10373 Roselle Street, Suite 170, San Diego, California 92121
(Address of Principal Executive Offices, Zip Code)

Registrant’s telephone number, including area code: (858) 452-8737
 

 
                                                                                               
(Former Name or Former Address, if Changed Since Last Report)

Check the appropriate box below if the Form 8-K filing is intended to simultaneously satisfy the filing obligation of the registrant under any of the following provisions:

Check the appropriate box below if the Form 8-K filing is intended to simultaneously satisfy the filing obligation of the registrant under any of the following provisions:

[ ] Written communication pursuant to Rule 425 under the Securities Act (17 CFR 230.425).
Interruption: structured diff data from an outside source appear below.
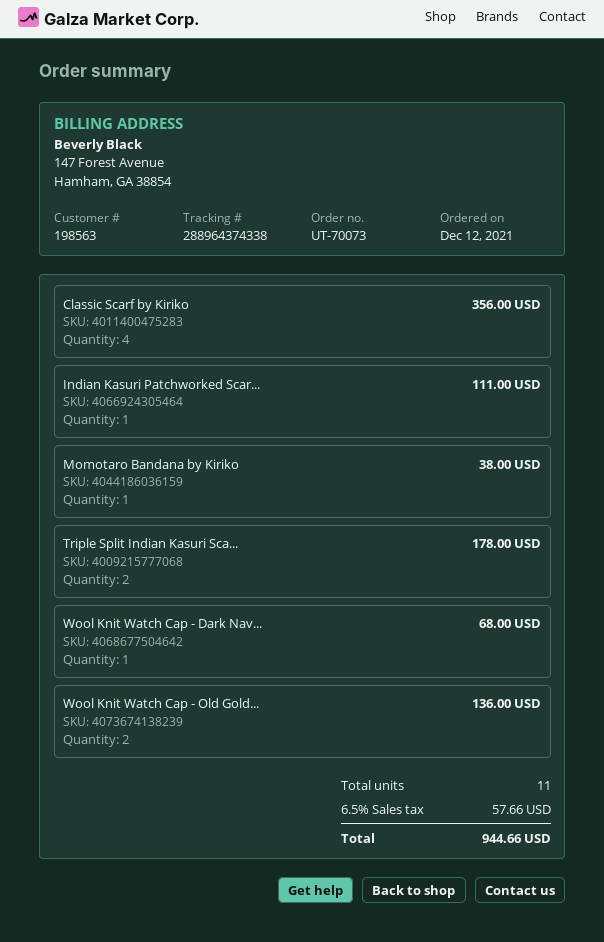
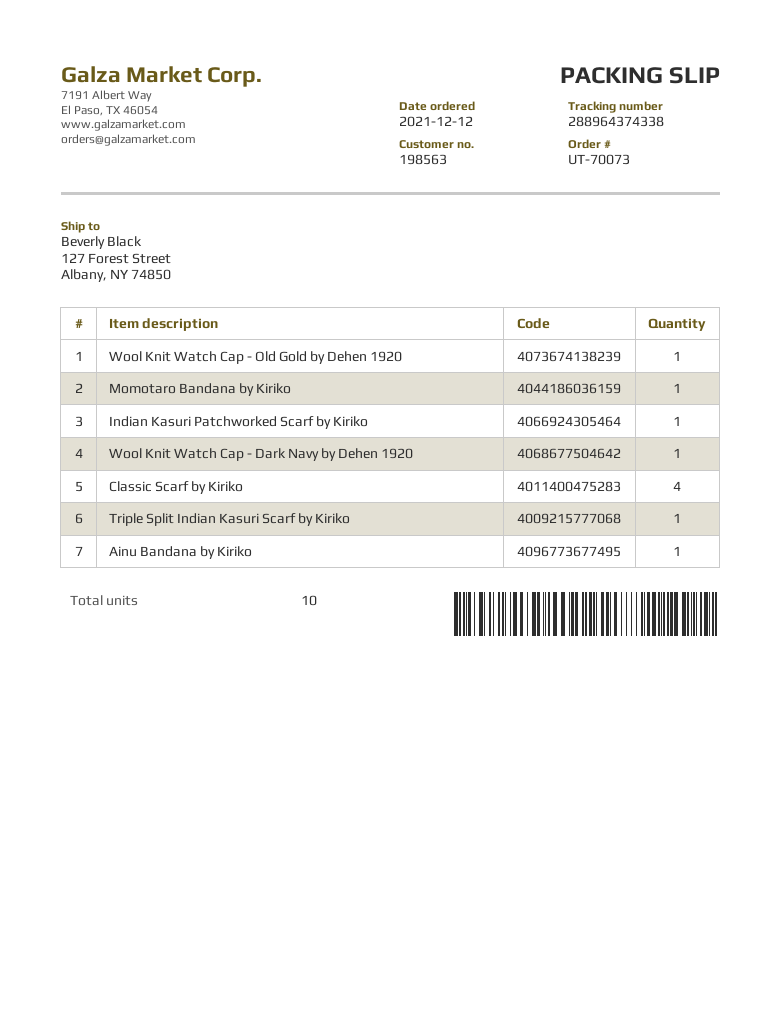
Triple Split Indian Kasuri Sca...: 2 -> 1
Wool Knit Watch Cap - Old Gold...: 2 -> 1
Ainu Bandana by Kiriko: none -> 1
total quantity: 11 -> 10

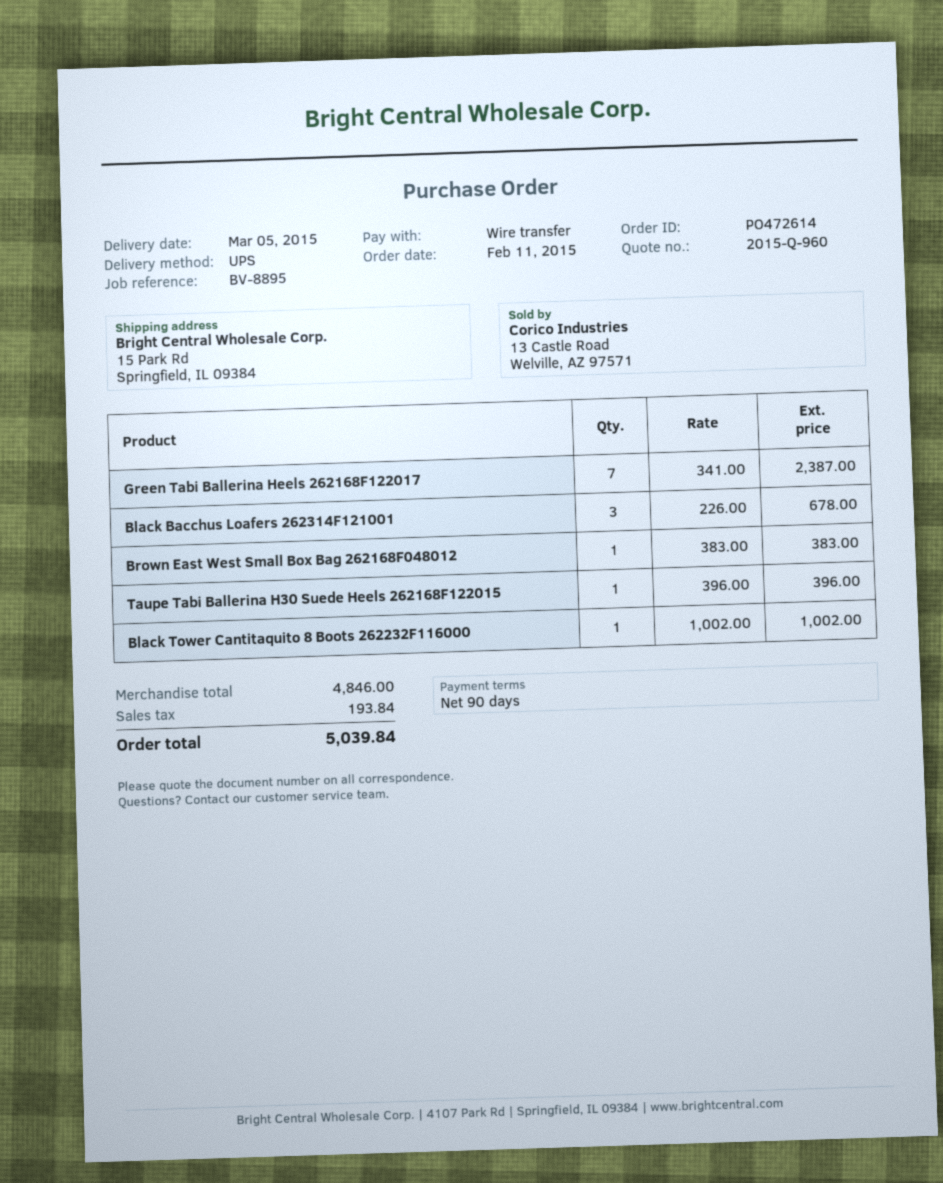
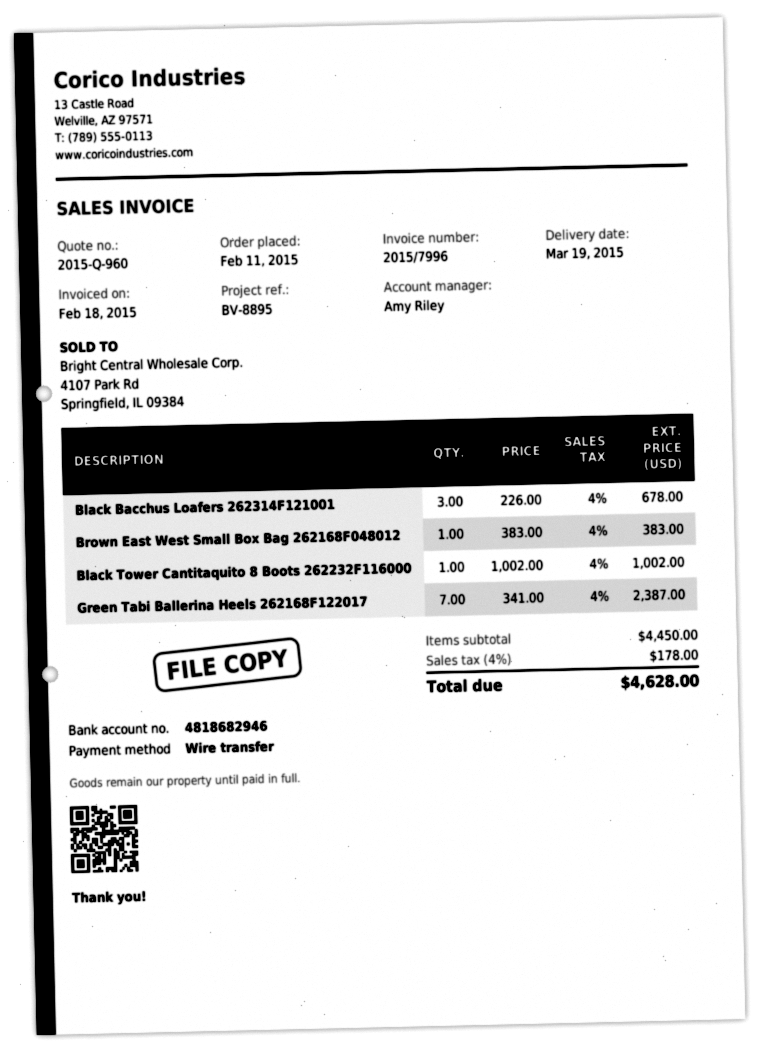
delivery date: 2015-03-05 -> 2015-03-19
Taupe Tabi Ballerina H30 Suede Heels 262168F122015: 1 x 396.00 = 396.00 -> none
subtotal: 4846.00 -> 4450.00
tax: 193.84 -> 178.00
total: 5039.84 -> 4628.00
[ ] Soliciting material pursuant to Rule 14a-12 under the Exchange Act (17 CFR 240.14a-12).

[ ] Pre-commencement communications pursuant to Rule 14d-2(b) under the Exchange Act (17 CFR 240.14d-2(b)).

[ ] Pre-commencement communications pursuant to Rule 13e-4(c) under the Exchange Act (17 CFR 240.13e-4(c)).






As used herein, the terms, “we,” “us,” “our,” and the “Company” refers to Viper Networks, Inc., a Nevada corporation and its subsidiaries, unless otherwise stated.

ITEM 4.01 Change in Registrant’s Certifying Accountant

(A) Resignation of Armando C. Ibarra, CPA-APC

On August 8, 2006, we received a notice from our principal independent accountant, Armando C. Ibarra, CPA-APC that it declined to stand for re-election. Their decision was the result of a decision that the accountant made to discontinue their PCAOB registration.

Armando C. Ibarra, CPA-APC has served as our principal independent accountant for the prior five fiscal years from 2001 through 2005, inclusive through August 8, 2006. The principal independent accountant’s report issued by Armando C. Ibarra, CPA-APC for either of the years ended December 31, 2004 and December 31, 2005 did not contain any adverse opinion or disclaimer of opinion and it was not modified as to uncertainty, audit scope, or accounting principles.

We are able to report that during the years ended December 31, 2004 and December 31, 2005 and through August 8, 2006 there were no disagreements with Armando C. Ibarra, CPA-APC, our former principal independent accountant, on any matter of accounting principles or practices, financial statement disclosure, or auditing scope or procedure, which, if not resolved to Armando C. Ibarra, CPA-APC’s satisfaction, would have caused it to make reference to the subject matter of the disagreement(s) in connection with its reports on our consolidated financial statements for such periods. We have requested that Armando C. Ibarra, CPA-APC furnish us with a letter addressed to the U.S. Securities and Exchange Commission stating whether or not it disagrees with the above statements. A copy of such letter is filed herewith as Exhibit 16.1.
 
(B) Engagement of Chang G. Park, CPA, Ph. D.

On August 9, 2006, upon authorization and approval of the Company’s Board of Directors, the Company engaged the services of Chang G. Park, CPA, Ph.D. (“Park”) as its independent registered public accounting firm.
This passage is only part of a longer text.